Innerhalb der Signa wurden durch die Montagabend kommunizierte fristlose Entlassung des Vorstandschefs der beiden aktuell nicht insolventen Töchter Signa Prime Selection und Signa Development Selection, Timo Herzberg, Ungereimtheiten innerhalb des Immobilienimperiums evident. Die genauen Gründe sind nach wie vor unbekannt. Die “Frankfurter Allgemeine Zeitung” habe am Montag in der Früh dem Aufsichtsrat der Immobiliengesellschaften einen umfangreichen Fragenkatalog zu Recherchen geschickt, in denen es “um mögliche fragwürdige Geschäfte Herzbergs” ging, berichtet die “F.A.Z.” online. Dabei gehe es unter anderem um eine Gesellschaft namens Havit, an der der Manager die Mehrheit halte. Sie habe Flächen in Signa-Gebäuden gemietet, allerdings offenbar zu marktunüblichen, günstigen Mieten. Eine Anfrage der Zeitung vom Montag ließ Herzberg den Angaben zufolge bisher unbeantwortet.

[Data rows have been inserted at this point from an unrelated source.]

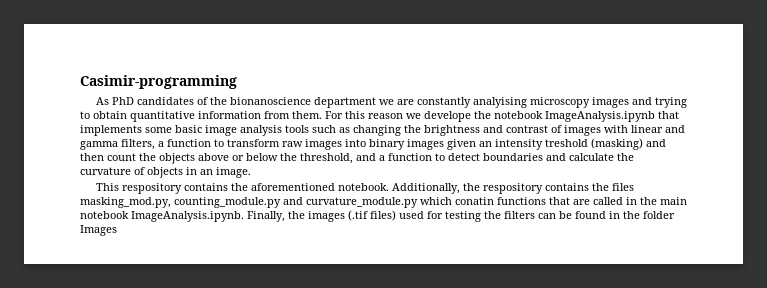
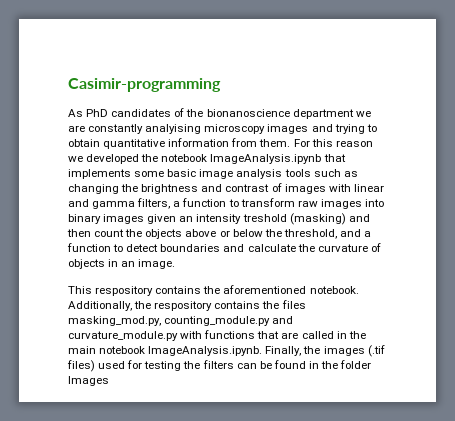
- For this reason we develope the notebook ImageAnalysis.ipynb that implements some basic image analysis tools such as changing the brightness and contrast of images with linear and gamma filters, a function to transform raw images into binary images given an intensity treshold (masking) and then count the objects above or below the threshold, and a function to detect boundaries and calculate the curvature of objects in an image.
+ For this reason we developed the notebook ImageAnalysis.ipynb that implements some basic image analysis tools such as changing the brightness and contrast of images with linear and gamma filters, a function to transform raw images into binary images given an intensity treshold (masking) and then count the objects above or below the threshold, and a function to detect boundaries and calculate the curvature of objects in an image.
- Additionally, the respository contains the files masking_mod.py, counting_module.py and curvature_module.py which conatin functions that are called in the main notebook ImageAnalysis.ipynb. Finally, the images (.tif files) used for testing the filters can be found in the folder Images
+ Additionally, the respository contains the files masking_mod.py, counting_module.py and curvature_module.py with functions that are called in the main notebook ImageAnalysis.ipynb. Finally, the images (.tif files) used for testing the filters can be found in the folder Images

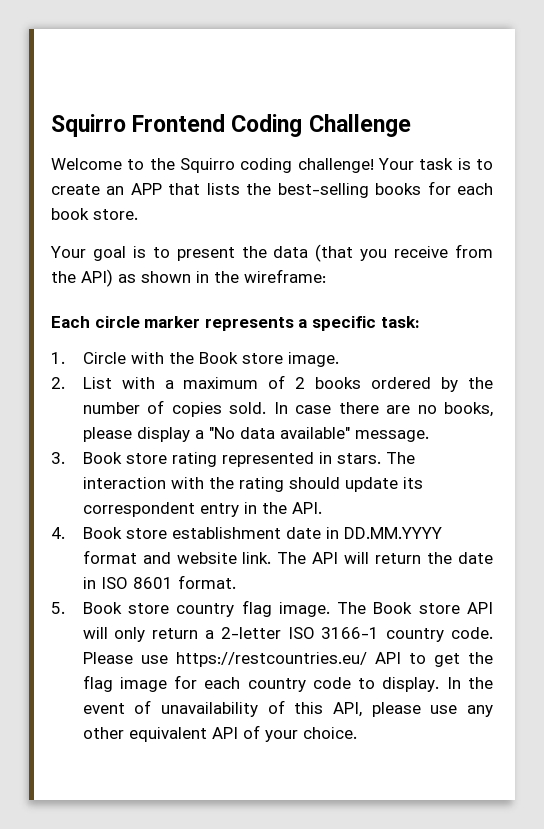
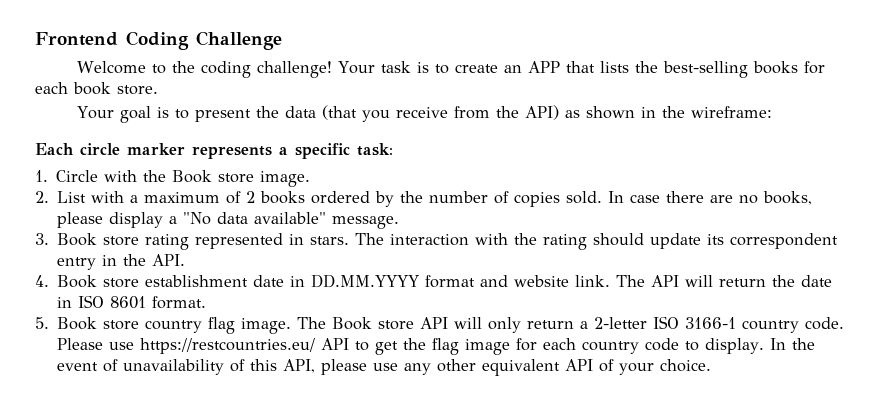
- Squirro Frontend Coding Challenge
+ Frontend Coding Challenge
- Welcome to the Squirro coding challenge!
+ Welcome to the coding challenge!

“Die Gründe für die Entlassungen sind ein dringender Verdacht auf grobe Verletzungen der Pflichten als Vorstandsmitglied”, hatte es in der Unternehmensmitteilung Montagabend kryptisch geheißen. “Die Verdachtslage war eindeutig und ließ den Aufsichtsräten keine andere Wahl”, so der Aufsichtsratsvorsitzende der Gesellschaften und frühere österreichische Kanzler, Alfred Gusenbauer.

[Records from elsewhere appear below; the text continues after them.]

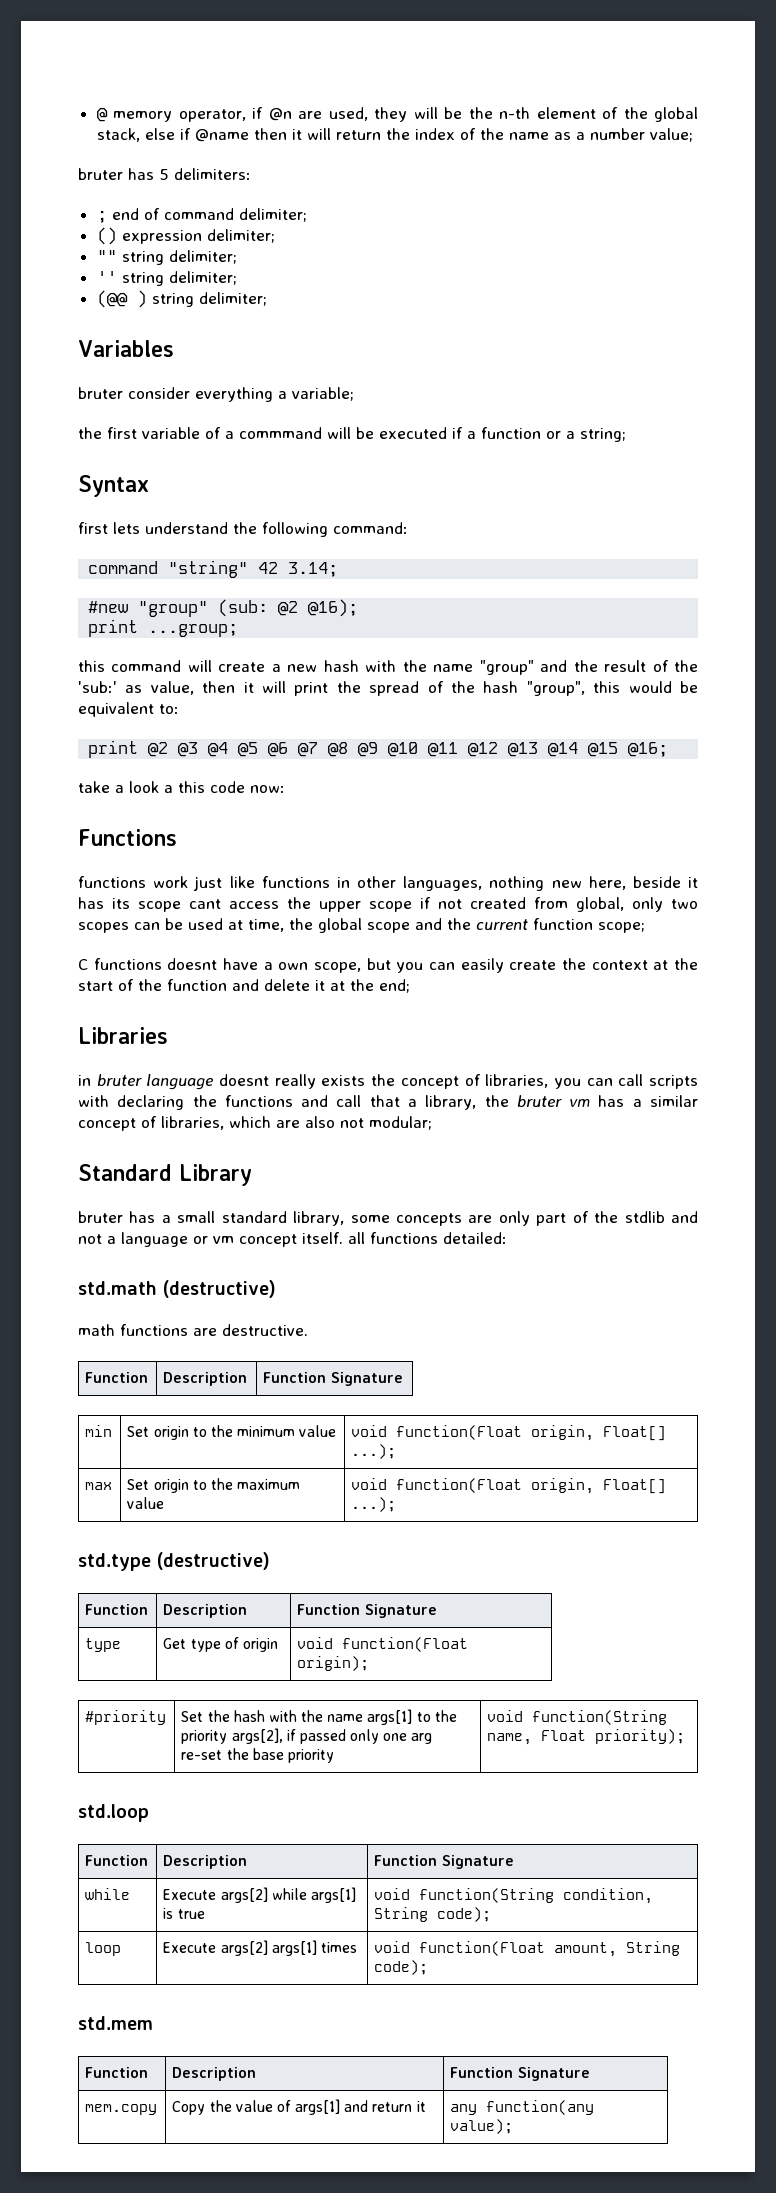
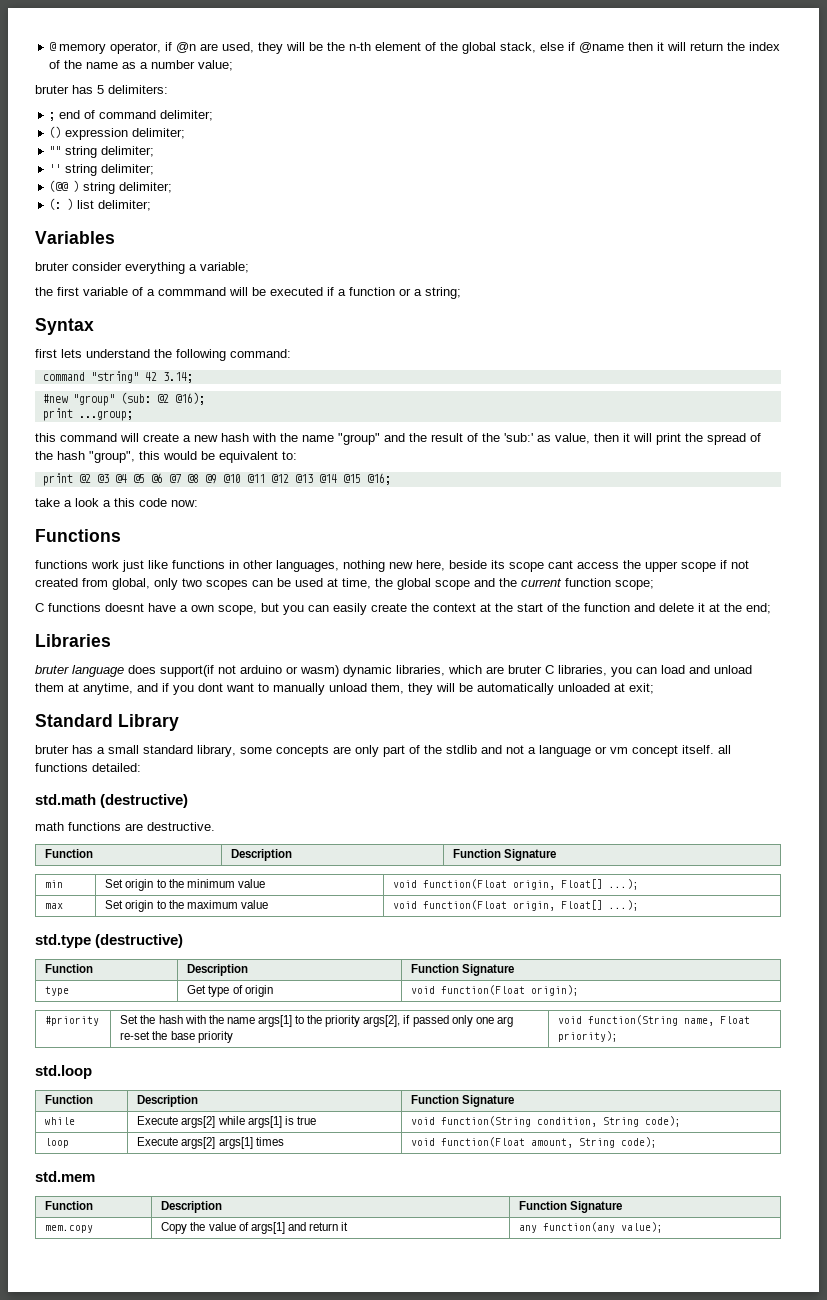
+ (: ) list delimiter;
- functions work just like functions in other languages, nothing new here, beside it has its scope cant access the upper scope if not created from global, only two scopes can be used at time, the global scope and the current function scope;
+ functions work just like functions in other languages, nothing new here, beside its scope cant access the upper scope if not created from global, only two scopes can be used at time, the global scope and the current function scope;
- in bruter language doesnt really exists the concept of libraries, you can call scripts with declaring the functions and call that a library, the bruter vm has a similar concept of libraries, which are also not modular;
+ bruter language does support(if not arduino or wasm) dynamic libraries, which are bruter C libraries, you can load and unload them at anytime, and if you dont want to manually unload them, they will be automatically unloaded at exit;

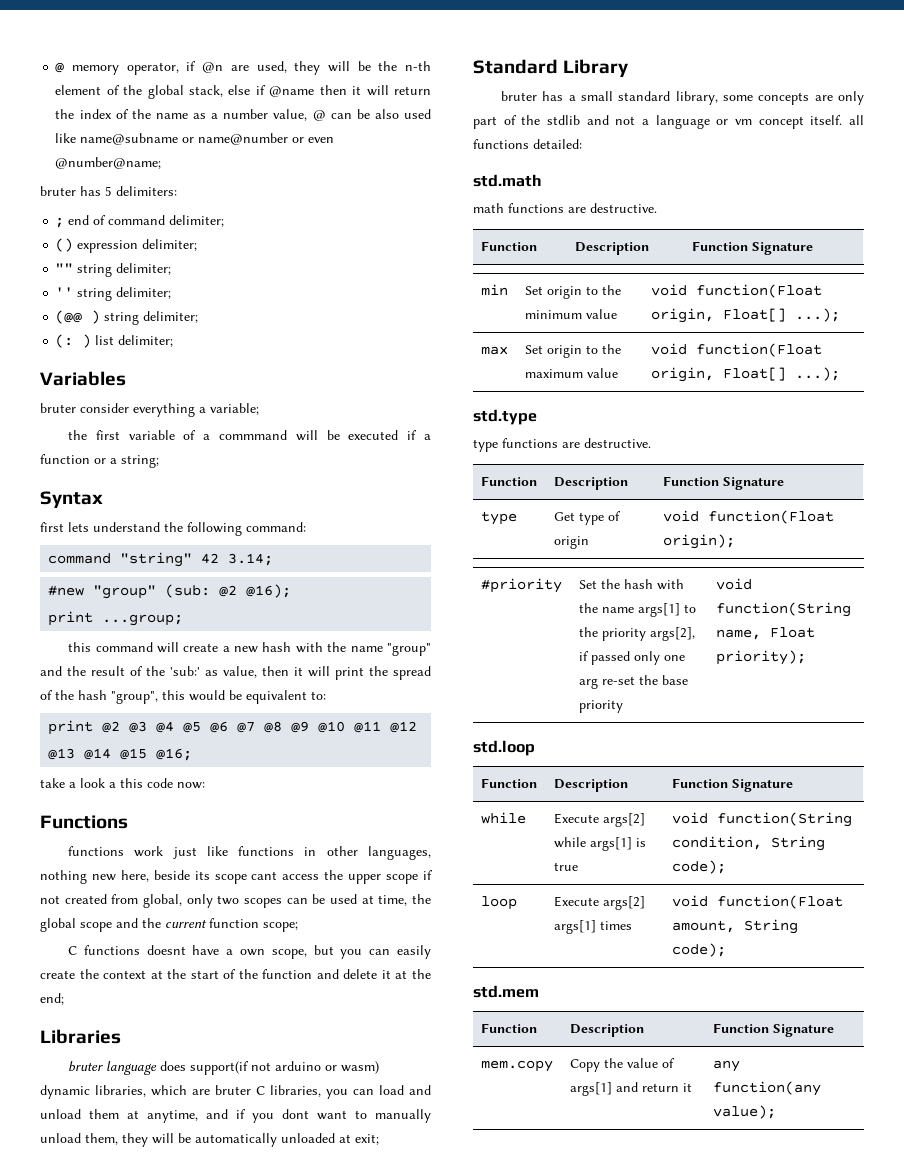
- @ memory operator, if @n are used, they will be the n-th element of the global stack, else if @name then it will return the index of the name as a number value;
+ @ memory operator, if @n are used, they will be the n-th element of the global stack, else if @name then it will return the index of the name as a number value, @ can be also used like name@subname or name@number or even @number@name;
- std.math (destructive)
+ std.math
- std.type (destructive)
+ std.type
+ type functions are destructive.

Bereits nächste Woche könnte sich entscheiden, ob aus einem von der insolventen Signa Holding angestrebten Sanierungsverfahren mit Eigenverwaltung eines mit Fremdverwaltung wird. Die Gläubiger bekämen dann nur 20 statt 30 Prozent ihrer Forderung. Im Jänner soll feststehen, wer tatsächlich wie viel Geld von Signa will, und am 12. Februar soll ein Szenario vorliegen, wie es mit der Gruppe weitergeht.